There are a few dozen HTTP codes, and while some administrators have memorized the HTTP status codes, there is no need: In general, 300 series codes reflect a redirection (e.g. “the resource you’re looking for is somewhere else,”) 400 series code reflect some sort of error or problem that the server has with the request, and 500 series requests reflect some sort of “internal error,” usually related to the server’s configuration or state.
The following codes are useful to know on sight. Use a reference for everything else:
Code | Meaning |
200 | Everything’s ok. |
301 | Resource Moved Permanently. Update your bookmarks. |
302 | Moved Temporarily. Don’t update your bookmarks. |
400 | Error in request syntax. Client’s fault. |
401 | Authorization required. Use HTTP Auth to return the resource |
403 | Access Denied. Bad HTTP Auth credentials or permissions. |
404 | Resource not found. Typo in the request, or data not found. |
410 | Resource removed from server. This is infrequently used. |
418 | I’m a tea pot. From an April Fools RFC, and socially useful. |
500 | Internal server error. Check configuration and error logs. |
501 | Requires unimplemented feature. Check config and error logs. |
502 | Bad gateway. Check proxy configuration. Upstream server error. |
504 | Gateway timeout. Proxy server not responding. |
Often server logs will return more useful information regarding the state of the system.
[1] | All HTTP services are or attempts to comply with version 1.1. |
HTTP provides a very full featured interface for interacting with remote resources, although in common use, the GET, POST, and PUT request account for the overwhelming majority of requests. Requests types are generally refered to as “methods.” htrict semantic adherence to HTTP methods is one of the defining aspects of “REST“
Conceptually, it’s best to think about HTTP in terms of static content conveyed directly from the server’s file system, thought the web server, to the end-user’s client. In truth, operations are more complex, and most HTTP deployments make use of a clustered server and server side processing.
There are a couple of very simple abstractions that most general purpose web servers provide that make it easier to deploy web services using HTTP: Proxy handling where a server will “pass” a request to another server and URL rewriting where the server will map incoming requests for resources to different internal paths and resources.
Most general purpose web servers have the ability to proxy or forward incoming requests to different HTTP (or CGI, FastCGI or similar) server.

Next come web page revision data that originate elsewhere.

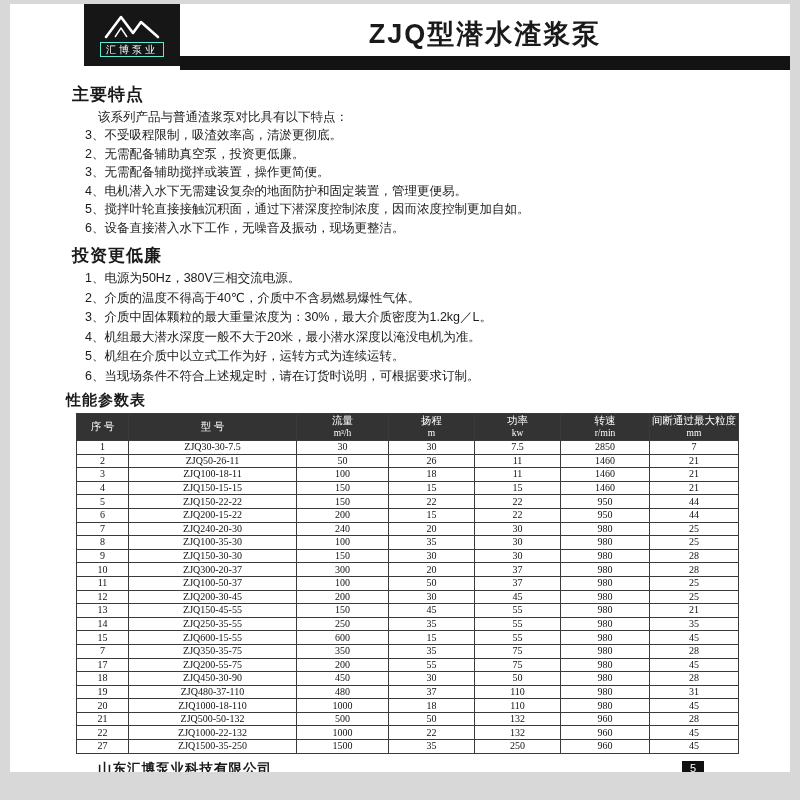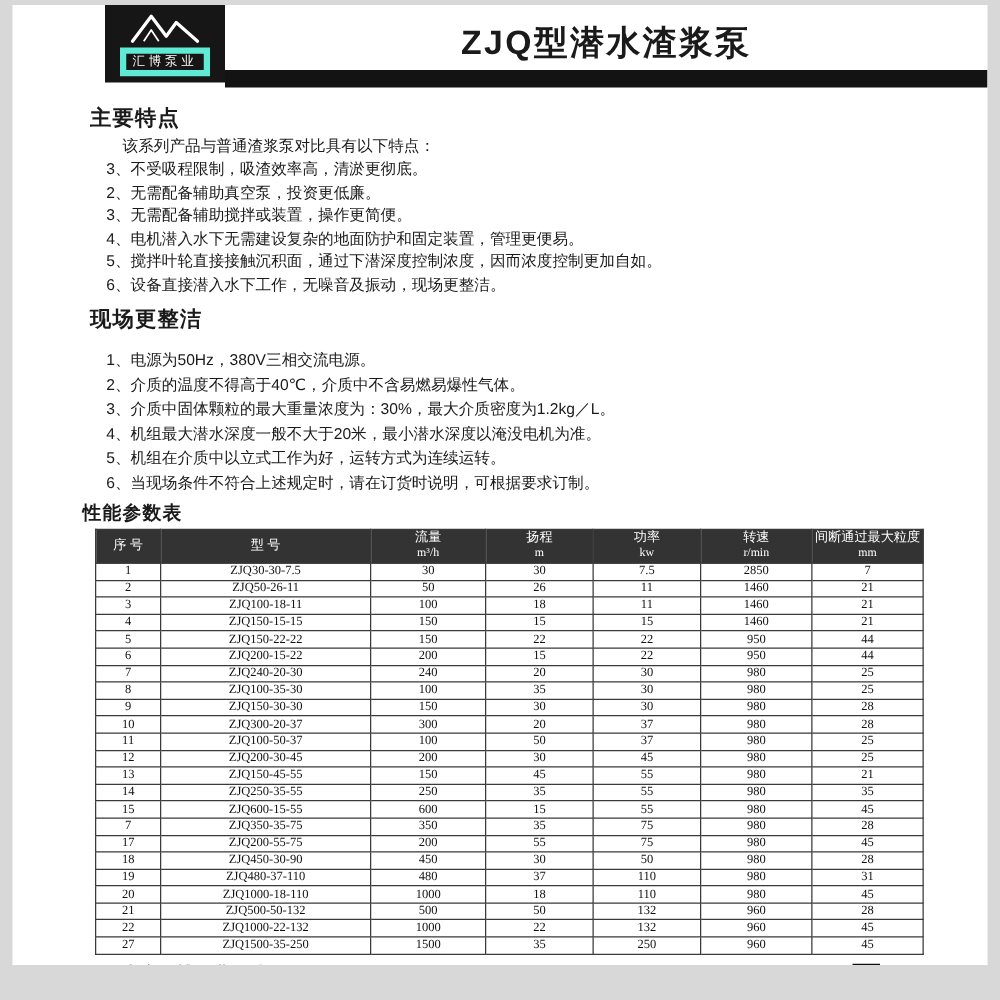--- a/index.html
+++ b/index.html
@@ -28,21 +28,21 @@
     align-items: center;
     justify-content: center;
     gap: 3px;
     flex: 0 0 auto;
   }
   .logo-box svg { display: block; }
   .logo-text {
     color: #ffffff;
     font-size: 10px;
     letter-spacing: 3px;
-    border: 5px solid #5eead4;
+    border: 1px solid #5eead4;
     padding: 0 5px;
     line-height: 13px;
     white-space: nowrap;
   }
   .title-wrap { flex: 1; display: flex; flex-direction: column; }
   .doc-title {
     flex: 1;
     text-align: center;
     font-size: 27px;
     font-weight: bold;
@@ -64,21 +64,21 @@
     padding-left: 26px;
     margin-top: 3px;
     line-height: 17px;
   }
   ul.plain { list-style: none; }
   .features-list li {
     font-size: 12.5px;
     line-height: 18.5px;
     padding-left: 13px;
   }
-  .conditions-list { margin-top: 12px; }
+  .conditions-list { margin-top: 2px; }
   .conditions-list li {
     font-size: 12.5px;
     line-height: 19.5px;
     padding-left: 13px;
   }
   .table-heading {
     font-size: 15px;
     font-weight: bold;
     margin-top: 5px;
     margin-bottom: 3px;
@@ -170,21 +170,21 @@
     <div class="intro-line">该系列产品与普通渣浆泵对比具有以下特点：</div>
     <ul class="plain features-list">
       <li>3、不受吸程限制，吸渣效率高，清淤更彻底。</li>
       <li>2、无需配备辅助真空泵，投资更低廉。</li>
       <li>3、无需配备辅助搅拌或装置，操作更简便。</li>
       <li>4、电机潜入水下无需建设复杂的地面防护和固定装置，管理更便易。</li>
       <li>5、搅拌叶轮直接接触沉积面，通过下潜深度控制浓度，因而浓度控制更加自如。</li>
       <li>6、设备直接潜入水下工作，无噪音及振动，现场更整洁。</li>
     </ul>
 
-    <div class="section-heading">现场更整洁</div>
+    <div class="section-heading">投资更低廉</div>
     <ul class="plain conditions-list">
       <li>1、电源为50Hz，380V三相交流电源。</li>
       <li>2、介质的温度不得高于40℃，介质中不含易燃易爆性气体。</li>
       <li>3、介质中固体颗粒的最大重量浓度为：30%，最大介质密度为1.2kg／L。</li>
       <li>4、机组最大潜水深度一般不大于20米，最小潜水深度以淹没电机为准。</li>
       <li>5、机组在介质中以立式工作为好，运转方式为连续运转。</li>
       <li>6、当现场条件不符合上述规定时，请在订货时说明，可根据要求订制。</li>
     </ul>
 
     <div class="table-heading">性能参数表</div>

Proxying requires minimal overhead on the part of the front end server and makes it possible to host an entire domain or sub-domain using a cluster of machines or have a single public IP address that can access the resources of a group of machines. As a result proxies are essential for scaling web services horizontally. Most deployments of any size use these abstractions to distribute resources. Think of proxying as an instance of partitioning or horizontal scaling.

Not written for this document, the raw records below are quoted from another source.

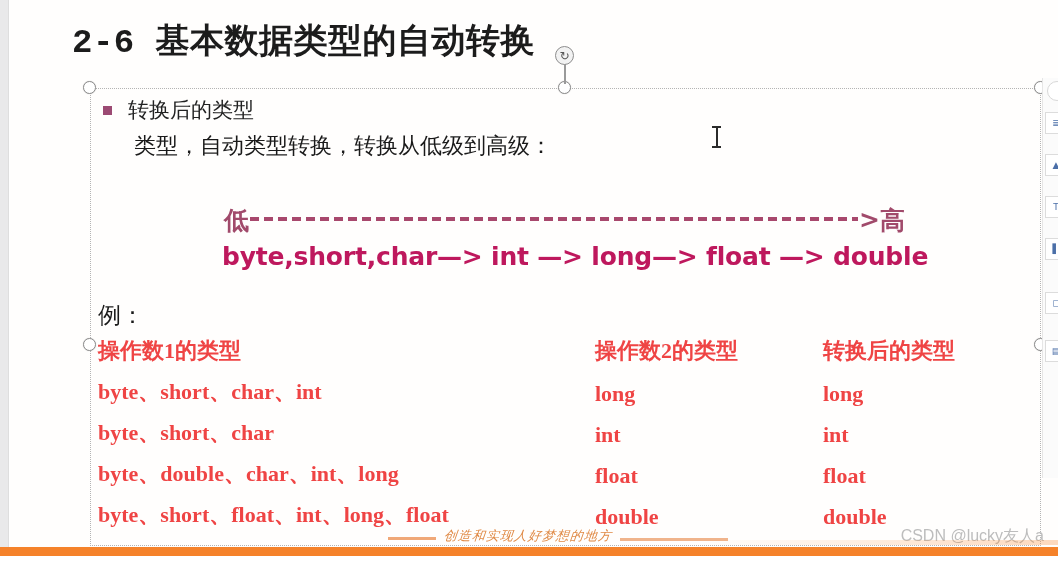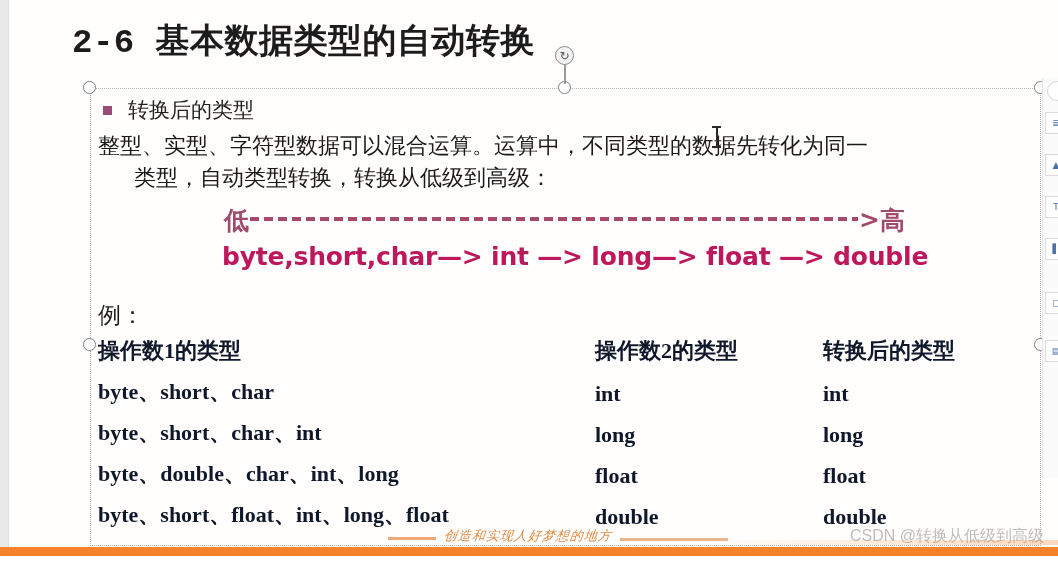--- a/index.html
+++ b/index.html
@@ -163,21 +163,21 @@
     position: absolute;
     left: 88px; top: 336px;
     width: 920px;
     border-collapse: collapse;
   }
   .conv-table td, .conv-table th {
     text-align: left;
     vertical-align: bottom;
     padding: 0 0 11px 0;
     font-size: 22px;
-    color: #0f172a;
+    color: #ef4444;
     font-weight: 700;
     font-family: "Liberation Serif", "DejaVu Serif", serif;
     white-space: nowrap;
   }
   .conv-table th { font-size: 22px; }
   .col-1 { width: 497px; }
   .col-2 { width: 228px; margin-left: 35px; }
   .col-3 { width: 195px; }
 
   
@@ -276,21 +276,20 @@
 
     <div class="rot-stem" style="left:554px; top:62px;"></div>
     <div class="rot-handle" style="left:545px; top:46px;">↻</div>
 
     <div class="bullet-row">
       <span class="bullet-mark"></span>
       <span class="bullet-text">转换后的类型</span>
     </div>
 
     <div class="para">
-      <span>整型、实型、字符型数据可以混合运算。运算中，不同类型的数据先转化为同一</span>
       <span class="indent2">类型，自动类型转换，转换从低级到高级：</span>
     </div>
     <div class="text-caret"></div>
 
     <div class="chain-arrow">
       <span>低</span>
       <span class="dash-line"></span>
       <span class="gt">&gt;</span>
       <span>高</span>
     </div>
@@ -301,28 +300,28 @@
     <table class="conv-table">
       <thead>
         <tr>
           <th class="col-1">操作数1的类型</th>
           <th class="col-2">操作数2的类型</th>
           <th class="col-3">转换后的类型</th>
         </tr>
       </thead>
       <tbody>
         <tr>
+          <td>byte、short、char、int</td>
+          <td>long</td>
+          <td>long</td>
+        </tr>
+        <tr>
           <td>byte、short、char</td>
           <td>int</td>
           <td>int</td>
-        </tr>
-        <tr>
-          <td>byte、short、char、int</td>
-          <td>long</td>
-          <td>long</td>
         </tr>
         <tr>
           <td>byte、double、char、int、long</td>
           <td>float</td>
           <td>float</td>
         </tr>
         <tr>
           <td>byte、short、float、int、long、float</td>
           <td>double</td>
           <td>double</td>
@@ -338,19 +337,19 @@
     <div class="rt-btn" style="top:118px;">T</div>
     <div class="rt-btn" style="top:160px;">▌</div>
     <div class="rt-btn" style="top:214px;">◻</div>
     <div class="rt-btn" style="top:262px;">▤</div>
   </div>
 
   <div class="wm-strip">
     <div class="wm-rule-left"></div>
     <div class="wm-script">创造和实现人好梦想的地方</div>
     <div class="wm-rule-right"></div>
-    <div class="csdn-tag">CSDN @转换从低级到高级</div>
+    <div class="csdn-tag">CSDN @lucky友人a</div>
   </div>
   <div class="orange-bar-fade"></div>
   <div class="orange-bar"></div>
   <div class="bottom-white"></div>
 
 </div>
 
 </body></html>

Load-balancing, then, are proxy configurations where a cluster of servers identical servers provide a single resource. The proxy server in these situations must distribute the requests among the nodes and (optionally) track connections to ensure that nodes remain responsive and in some configurations can ensure that connections from a single client are consistently routed to the same back-end server when possible. Load balancers include the ability to distribute requests unevenly among the node if systems have different capacities as well as different possible responses to node failures. Load balanced architectures are simple examples of replication or vertical scaling.
URL rewriting allows httpd programs to map request strings to actual resources, which may have different names or locations. URL rewriting engines often support regular expression matching, and can provide both transparent rewriting where URLs are rewritten so that the client is unaware, or as “redirections” where the server directs the client to requires multiple requests.

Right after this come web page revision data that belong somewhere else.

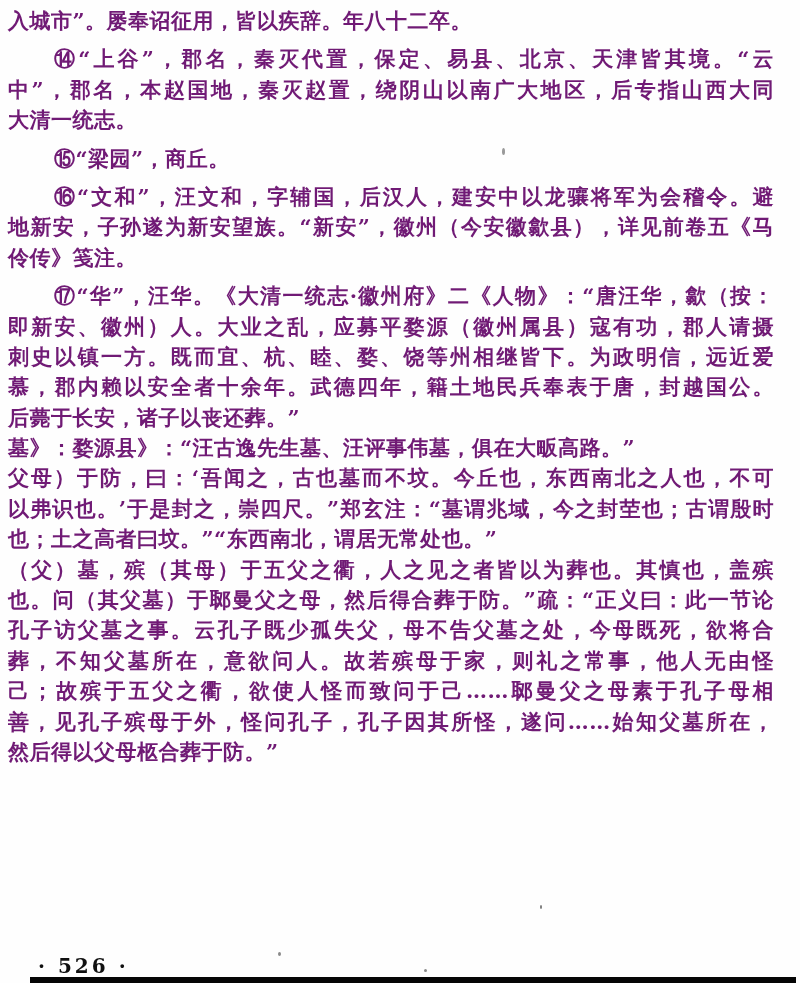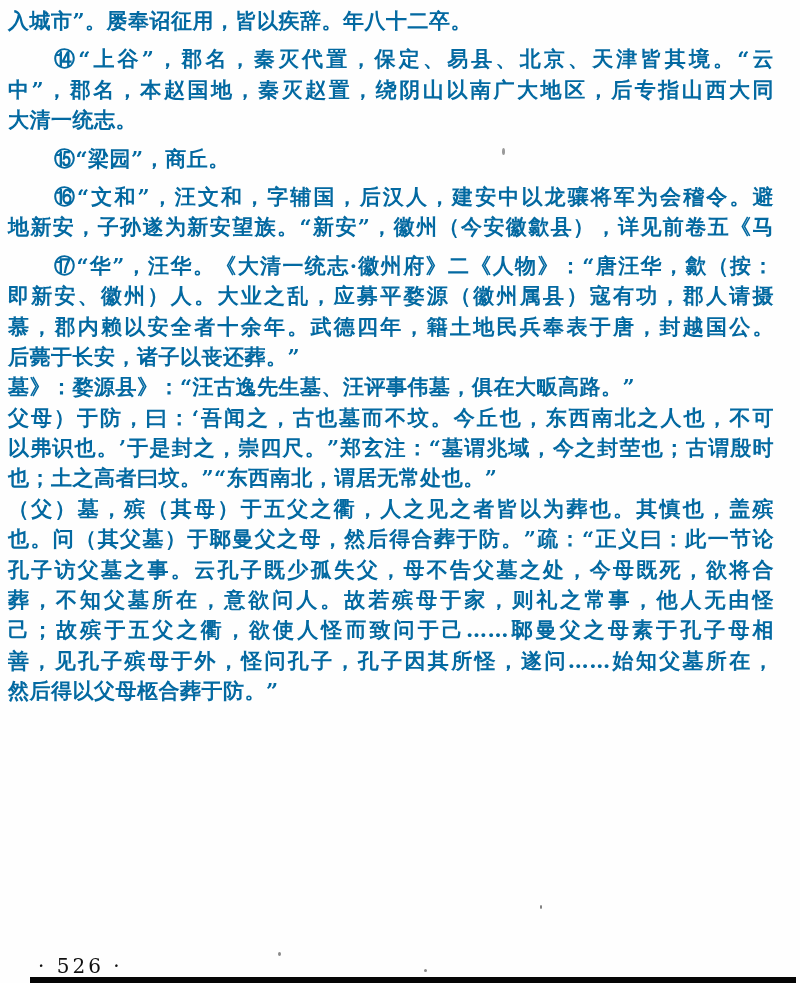--- a/index.html
+++ b/index.html
@@ -8,21 +8,21 @@
     background:#ffffff;
     position:relative;
     overflow:hidden;
     font-family:"DejaVu Serif","Liberation Serif",serif;
   }
   .page { position:absolute; inset:0; background:#fefefe; }
   .text-block {
     position:absolute;
     top:6px; left:8px;
     width:766px;
-    color:#0369a1;
+    color:#701a75;
     font-size:21px;
     font-weight:bold;
   }
   .line {
     width:100%;
     box-sizing:border-box;
     height:30.4px;
     line-height:30.4px;
     letter-spacing:0.5px;
     white-space:nowrap;
@@ -31,21 +31,21 @@
   .line.full {
     white-space:normal;
     text-align:justify;
     text-align-last:justify;
   }
   .line.indent { padding-left:46px;margin-top:8px; }
   .page-number {
     position:absolute;
     left:38px; top:954px;
     font-size:20px;
-    font-weight:normal;
+    font-weight:bold;
     color:#101010;
     letter-spacing:3px;
   }
   .bottom-bar {
     position:absolute;
     left:30px; top:977px;
     width:766px; height:6px;
     background:#050505;
   }
   .speck { position:absolute; background:#8a8a8a; border-radius:50%; }
@@ -60,22 +60,24 @@
 <div class="page">
 
   <div class="text-block" id="lines">
       <div class="line">入城市”。屡奉诏征用，皆以疾辞。年八十二卒。</div>
       <div class="line indent full">⑭“上谷”，郡名，秦灭代置，保定、易县、北京、天津皆其境。“云</div>
       <div class="line full">中”，郡名，本赵国地，秦灭赵置，绕阴山以南广大地区，后专指山西大同</div>
       <div class="line">大清一统志。</div>
       <div class="line indent">⑮“梁园”，商丘。</div>
       <div class="line indent full">⑯“文和”，汪文和，字辅国，后汉人，建安中以龙骧将军为会稽令。避</div>
       <div class="line full">地新安，子孙遂为新安望族。“新安”，徽州（今安徽歙县），详见前卷五《马</div>
+      <div class="line">伶传》笺注。</div>
       <div class="line indent full">⑰“华”，汪华。《大清一统志·徽州府》二《人物》：“唐汪华，歙（按：</div>
       <div class="line full">即新安、徽州）人。大业之乱，应募平婺源（徽州属县）寇有功，郡人请摄</div>
+      <div class="line full">刺史以镇一方。既而宜、杭、睦、婺、饶等州相继皆下。为政明信，远近爱</div>
       <div class="line full">慕，郡内赖以安全者十余年。武德四年，籍土地民兵奉表于唐，封越国公。</div>
       <div class="line">后薨于长安，诸子以丧还葬。”</div>
       <div class="line">墓》：婺源县》：“汪古逸先生墓、汪评事伟墓，俱在大畈高路。”</div>
       <div class="line full">父母）于防，曰：‘吾闻之，古也墓而不坟。今丘也，东西南北之人也，不可</div>
       <div class="line full">以弗识也。’于是封之，崇四尺。”郑玄注：“墓谓兆域，今之封茔也；古谓殷时</div>
       <div class="line">也；土之高者曰坟。”“东西南北，谓居无常处也。”</div>
       <div class="line full">（父）墓，殡（其母）于五父之衢，人之见之者皆以为葬也。其慎也，盖殡</div>
       <div class="line full">也。问（其父墓）于郰曼父之母，然后得合葬于防。”疏：“正义曰：此一节论</div>
       <div class="line full">孔子访父墓之事。云孔子既少孤失父，母不告父墓之处，今母既死，欲将合</div>
       <div class="line full">葬，不知父墓所在，意欲问人。故若殡母于家，则礼之常事，他人无由怪</div>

This ability to preset logical URLs to users without affecting the organization of the “back-end” can be incredibly liberating for administrators and developers. Most web development frameworks provide some level of URL abstraction but having this ability in the web server is also helpful. While there are some quirks for each server’s rewriting engine, all systems are roughly similar.
HTTP is really designed to serve static content, and most general-purpose web servers (and browsers) and optimized for this task. Web browsers make multiple requests in parallel to download embeded content (i.e. images, style sheets, JavaScript) “all at once” rather than sequentially.” General purpose HTTPDs are also pretty good at efficiently serving content with this pattern. To serve static content:
Serving static content with HTTP is straightforward, when you need to dynamically assemble content per-request, you must use a more complex system. The kind of dynamic content you require and the kinds of existing applications and tools that you want to use dictate your architecture–to some extent–from here.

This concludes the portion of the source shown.